According to the British Telegraph, Iran's Revolutionary Guards was certain Israel will attack, and was preparing to retaliate. Western intelligence officials told the newspaper this week that Guards commander Gen. Mohammed Ali Jaafari recently ordered all of Iran's long-range missiles to be moved to more secure locations in preparation for a retaliatory launch against Israel.
While such an exchange would certainly lead to wider hostilities with Syria, Lebanon and possibly the new regime in Egypt, it is unlikely that the entire Arab League would join in an attack on Israel.
The US, on the other hand is seeing rising support for military efforts against Iran. Republican US presidential candidates Newt Gingrich and Mitt Romney redoubled their public calls for "covert" operations against Iran and Syria, including sabotage, assassination and aid to opposition forces.
Former House speaker Newt Gingrich, who led the calls for secret war, told a gathering of party activists on Wednesday he would use "covert capability" to bring about "regime replacement" in Tehran.
"They only have one very, very large refinery. I would be focused on how to covertly sabotage it every day," he told the Republican Jewish Coalition, a group highly critical of President Barack Obama's handling of ties to Israel.
Former Massachusetts governor Mitt Romney, called for Washington to secretly help dissidents in Iran.
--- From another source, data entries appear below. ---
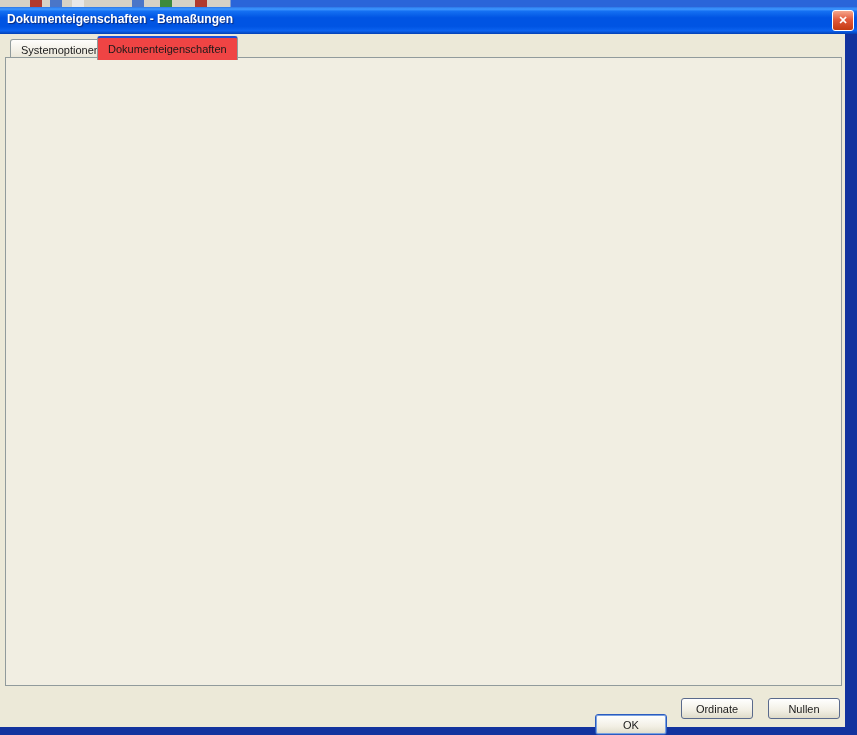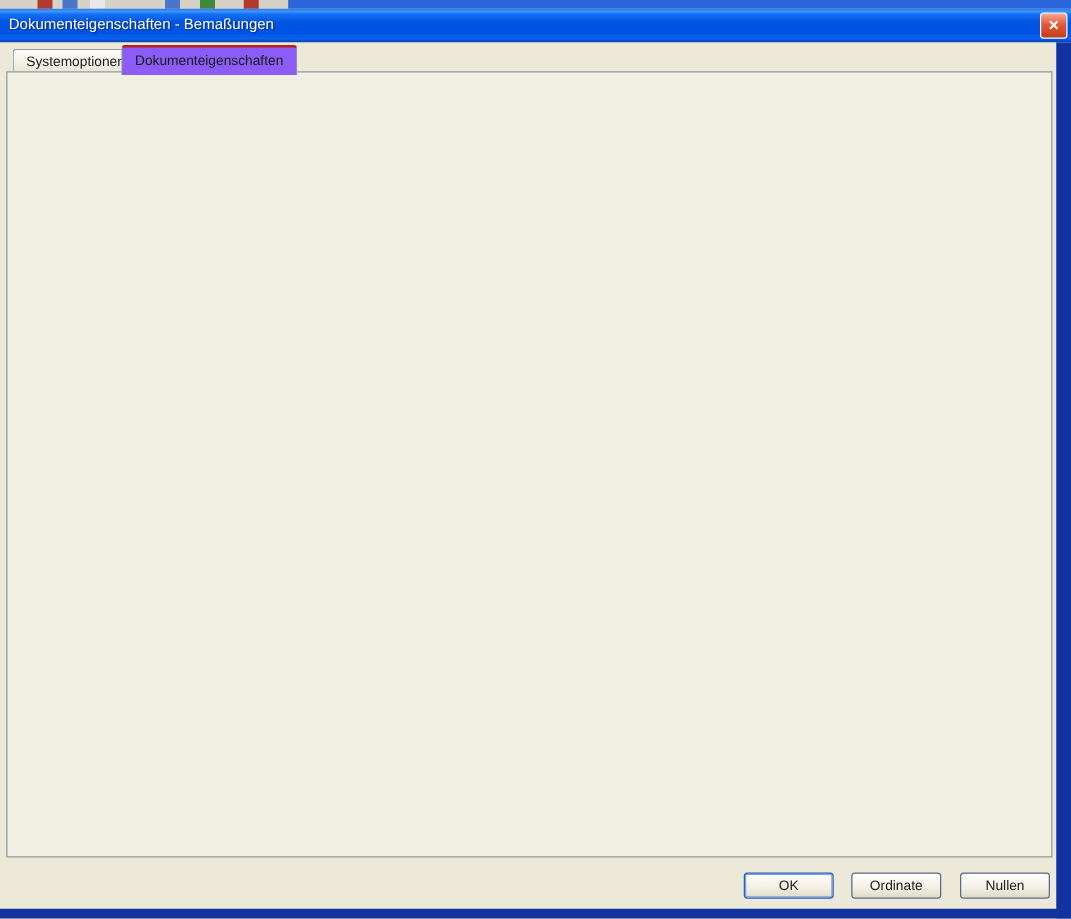--- a/index.html
+++ b/index.html
@@ -8,35 +8,35 @@
     background:#ece9d8;}
   .abs{position:absolute;}
 
   
   #sliver{left:0;top:0;width:857px;height:7px;background:linear-gradient(90deg,#d6d2c6 0,#d6d2c6 230px,#2a65d9 231px,#2a65d9 100%);}
   .slv{position:absolute;top:0;height:7px;width:12px;}
 
   
   #titlebar{left:0;top:7px;width:857px;height:27px;
     background:linear-gradient(180deg,#2b77e8 0%,#3e97ff 8%,#1470f2 16%,#0054e3 40%,#0054e3 72%,#0c63f0 88%,#0340b4 100%);}
-  #title-text{position:absolute;left:7px;top:5px;color:#fff;font-weight:normal;font-size:12px;text-shadow:1px 1px 1px #0a2a7a;}
+  #title-text{position:absolute;left:7px;top:5px;color:#fff;font-weight:bold;font-size:12px;text-shadow:1px 1px 1px #0a2a7a;}
   #close-btn{position:absolute;right:3px;top:3px;width:20px;height:19px;border:1px solid #fff;border-radius:3px;
     background:linear-gradient(180deg,#f6a78c,#e25a3c 45%,#c33a12);color:#fff;font-weight:bold;font-size:11px;
     display:flex;align-items:center;justify-content:center;cursor:default;}
 
   
   #dlg-body{left:0;top:34px;width:845px;height:693px;background:#ece9d8;}
   #strip-right{left:845px;top:34px;width:12px;height:701px;background:#12339e;}
   #strip-bottom{left:0;top:727px;width:857px;height:8px;background:#12339e;}
 
   
   .tab{position:absolute;border:1px solid #919b9c;border-bottom:none;border-radius:3px 3px 0 0;
     display:flex;align-items:center;justify-content:center;padding:0 10px;cursor:default;}
   #tab-system{left:10px;top:39px;height:19px;background:linear-gradient(#fefdfb,#e8e4d4);z-index:1;}
-  #tab-document{left:97px;top:36px;height:22px;background:#8b5cf6;z-index:3;border-top:2px solid #b91c1c;}
+  #tab-document{left:97px;top:36px;height:22px;background:#ef4444;z-index:3;border-top:2px solid #1d4ed8;}
 
   #panel{left:5px;top:57px;width:835px;height:627px;background:#f1eee2;border:1px solid #919b9c;z-index:2;}
 
   
   #tree{left:12px;top:66px;width:163px;height:613px;background:#fff;border:1px solid #828f9a;padding-top:2px;box-sizing:border-box;}
   .trow{height:16px;display:flex;align-items:center;white-space:nowrap;cursor:default;}
   .exp{width:9px;height:9px;border:1px solid #7e8a93;background:#fff;font-size:9px;line-height:7px;text-align:center;
     color:#444;box-sizing:border-box;margin-left:6px;flex:0 0 auto;}
   .tlabel{margin-left:4px;}
   .lvl0 .tlabel{margin-left:4px;}
@@ -62,21 +62,21 @@
   .combo.disabled .cbtn{background:linear-gradient(#f2f1ec,#d9d6c8);border-color:#cfccbc;}
   .combo.disabled .chev{border-top-color:#9b9888;}
 
   .cb{position:absolute;width:13px;height:13px;background:#fff;border:1px solid #7c95ad;box-sizing:border-box;}
   .cb.checked::after{content:"✓";position:absolute;left:0px;top:-3px;color:#2ba12b;font-weight:bold;font-size:13px;}
   .radio{position:absolute;width:13px;height:13px;border-radius:50%;background:#fff;border:1px solid #7c95ad;box-sizing:border-box;}
   .radio.sel::after{content:"";position:absolute;inset:2px;border-radius:50%;background:radial-gradient(circle at 35% 35%,#9ce29c,#2f9e2f);}
 
   .btn{position:absolute;border:1px solid #5a6a8c;border-radius:3px;background:linear-gradient(180deg,#ffffff,#f2efe4 60%,#dfdbc9);
     font-family:"Liberation Sans",sans-serif;font-size:11px;display:flex;align-items:center;justify-content:center;cursor:default;box-sizing:border-box;}
-  .btn.default{border:1px solid #2a5bbf;box-shadow:0 0 0 1px #7aa1e0 inset;}
+  .btn.default{border:1px solid #2a5bbf;box-shadow:0 0 0 1px #7aa1e0 inset;margin-top:16px;}
 
   
   .fbtn{position:absolute;width:25px;height:24px;border:1px solid #9a998a;border-radius:3px;
     background:linear-gradient(#fdfdfa,#ecead9);display:flex;align-items:center;justify-content:center;
     font-size:8px;color:#333;box-sizing:border-box;}
   .fbtn.sel{background:#c5c2e0;border-color:#6a68a0;}
   .frac-v{display:flex;flex-direction:column;align-items:center;line-height:6px;font-size:7px;}
   .frac-v .bar{width:10px;height:1px;background:#333;margin:1px 0;}
   .fbtn sup{font-size:7px;} .fbtn sub{font-size:7px;}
"We should also have covert and overt activities to encourage voices of dissent within the country. Ultimately regime change is what's going to be necessary in that setting," he told the group.
Iran’s decades-old suspicion of the US has been intensified by the growing pressure over its nuclear programme, which the US and its main allies accuse of being a cover for the development of nuclear weapons. Iran rejected the claim and said the programme was purely civilian. The US then spearheaded efforts to impose stricter punitive measures against Iran, adding to four rounds of United Nations sanctions.
The US and Iran haven’t had diplomatic relations for more than three decades. After the 1979 revolution that ousted the pro-western Shah Mohammad Reza Pahlavi and brought Shiite Muslim clerics to power, students seized the US Embassy in Tehran and held 52 diplomats hostage for 444 days, leading the US to sever ties.
 Iranian officials say the move was the result of American interventions in its domestic affairs, including the overthrow of Prime Minister Mohammed Mossadegh in 1953.